As long as it's not you who's doing the heavy lifting. "Opera, that's wall-to-wall singing," explains Rosalind Elias, who essays the pivotal character Madame Armfeldt in Hawaii Opera Theatre's edition of the Sondheim musical. "Sondheim, he's a musical style all his own. The songs keep flowing into dialogue, and when the songs start up, they're so full of words, and so much story. Sondheim is a mouthful!"
Elias has been singing opera since 1954, and her career parallels Stephen Sondheim's - they're roughly the same age - although Elias was feted early as one of the truly gorgeous opera divas, and Sondheim didn't get a substantial break until he wrote the lyrics to "West Side Story."

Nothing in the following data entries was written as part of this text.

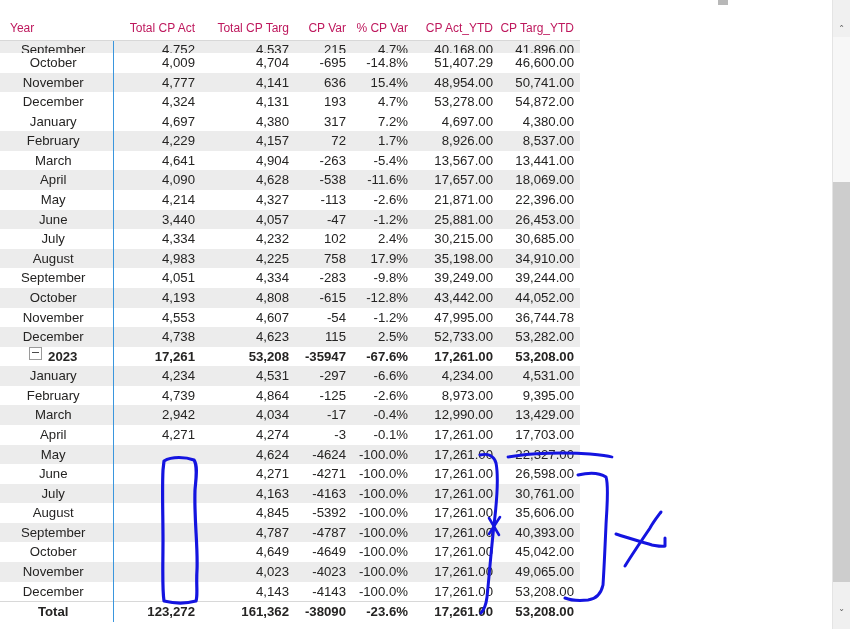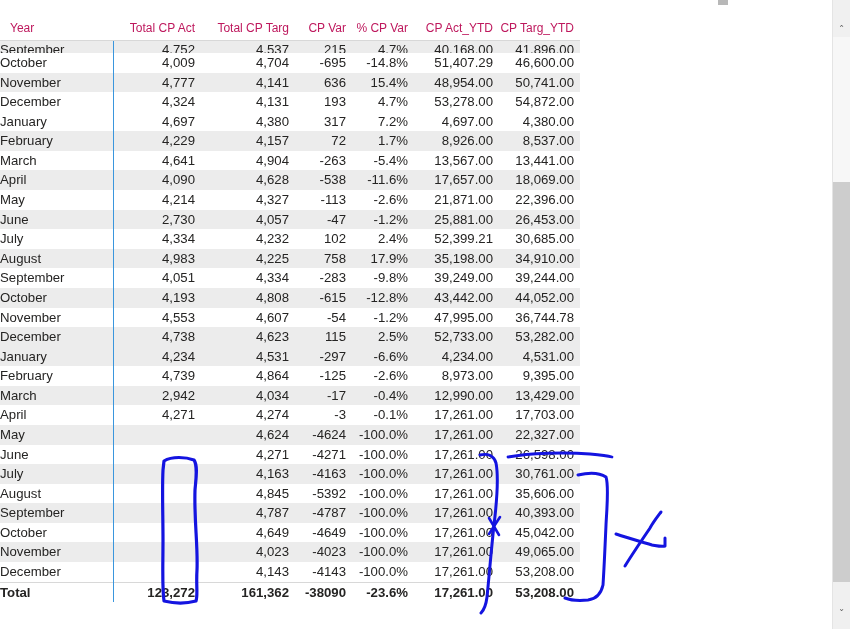--- a/index.html
+++ b/index.html
@@ -79,7 +79,7 @@
     overflow: hidden;
   }
   tbody td.lbl {
-    text-align: left;
+    text-align: center;
     padding-left: 0;
     border-right: 1px solid #3a96dd;
     margin-top: 28px;

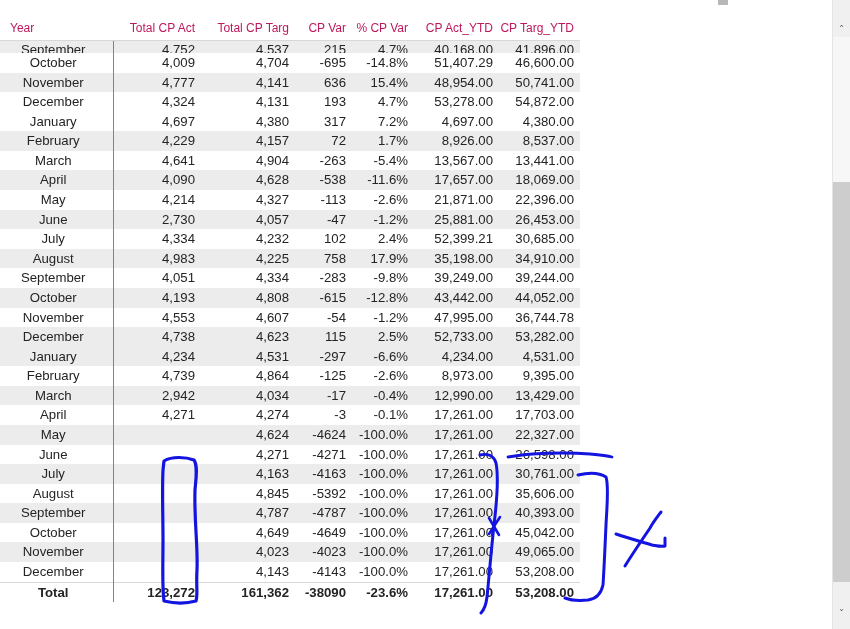--- a/index.html
+++ b/index.html
@@ -272,7 +272,7 @@
         </tr>
         <tr class="alt">
           <td class="lbl lvl1"><span>June</span></td>
-          <td>2,730</td>
+          <td>3,440</td>
           <td>4,057</td>
           <td>-47</td>
           <td>-1.2%</td>

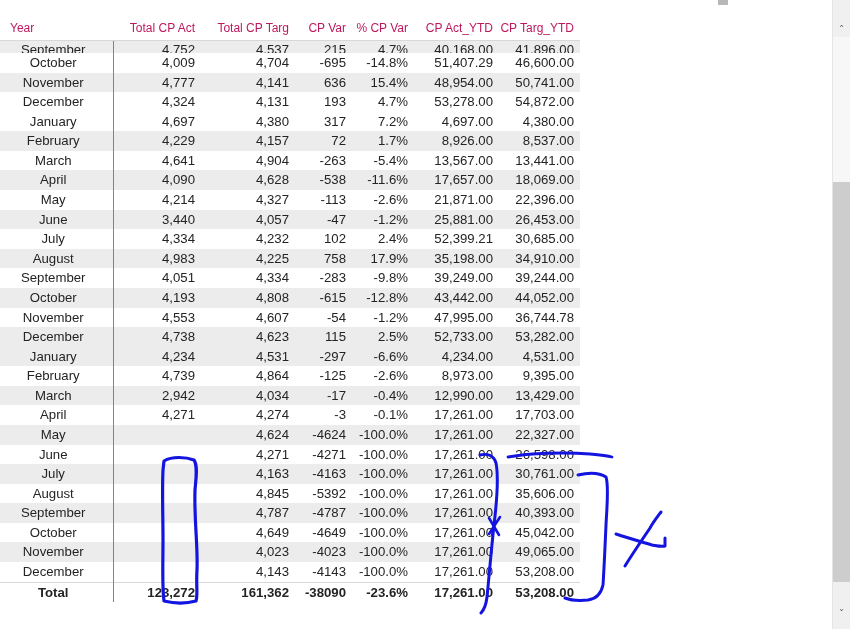--- a/index.html
+++ b/index.html
@@ -285,7 +285,7 @@
           <td>4,232</td>
           <td>102</td>
           <td>2.4%</td>
-          <td>52,399.21</td>
+          <td>30,215.00</td>
           <td>30,685.00</td>
         </tr>
         <tr class="alt">

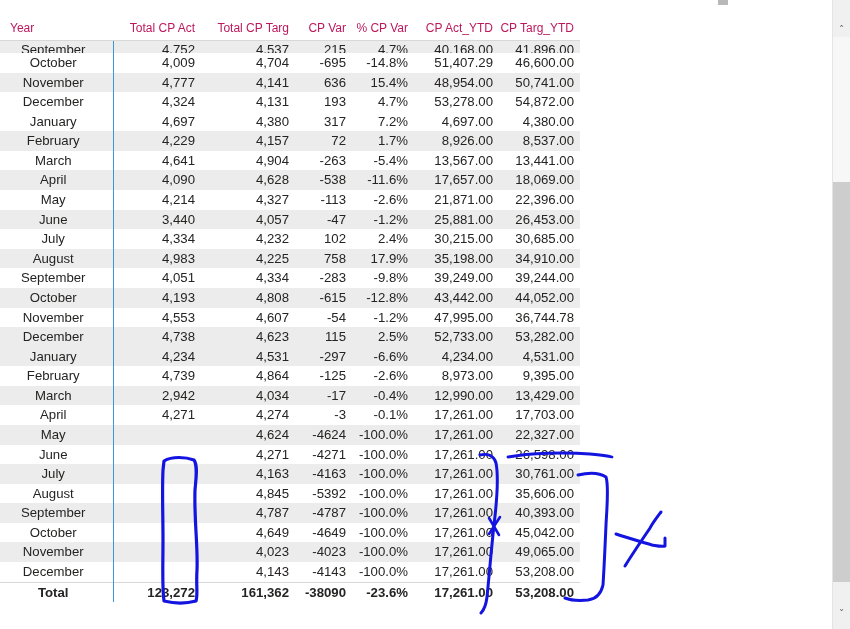--- a/index.html
+++ b/index.html
@@ -333,6 +333,15 @@
           <td>52,733.00</td>
           <td>53,282.00</td>
         </tr>
+        <tr class="grp">
+          <td class="lbl lvl0"><span class="expander"></span><span>2023</span></td>
+          <td>17,261</td>
+          <td>53,208</td>
+          <td>-35947</td>
+          <td>-67.6%</td>
+          <td>17,261.00</td>
+          <td>53,208.00</td>
+        </tr>
         <tr class="alt">
           <td class="lbl lvl1"><span>January</span></td>
           <td>4,234</td>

"It's been a great career," reminisces Elias. "It actually seems like I've been blessed, always getting the right thing at the right time, it seems. And here we are, when I've matured, doing an operetta in Hawaii, playing a woman, a character who's really had a life as well. It's a great role."
Elizabeth Taylor played the part in the film version, so you get that the part demands amused self-absorption, a degree of faded glamour, a recognition that time and gravity work against you. The best-known song is "Send In the Clowns."
That's fun for any seasoned performer, and Elias has been heating up opera stages for a half-century. Despite the long career, this is the first time she's played Hawaii.
"I've never been in Honolulu before. Can you believe that?" she marvels. "Of course, being from New York, when I go some place warm, it's Florida. But there's something about the atmosphere here. I have no aches or pains here!"
She's also pleased with HOT's atmosphere. Director "Henry Akina makes us all feel loved! I've played around the world, in many venues, and it's usually just business. Here in Hawaii, there's a real family feel to the production, a camaraderie you don't often see elsewhere."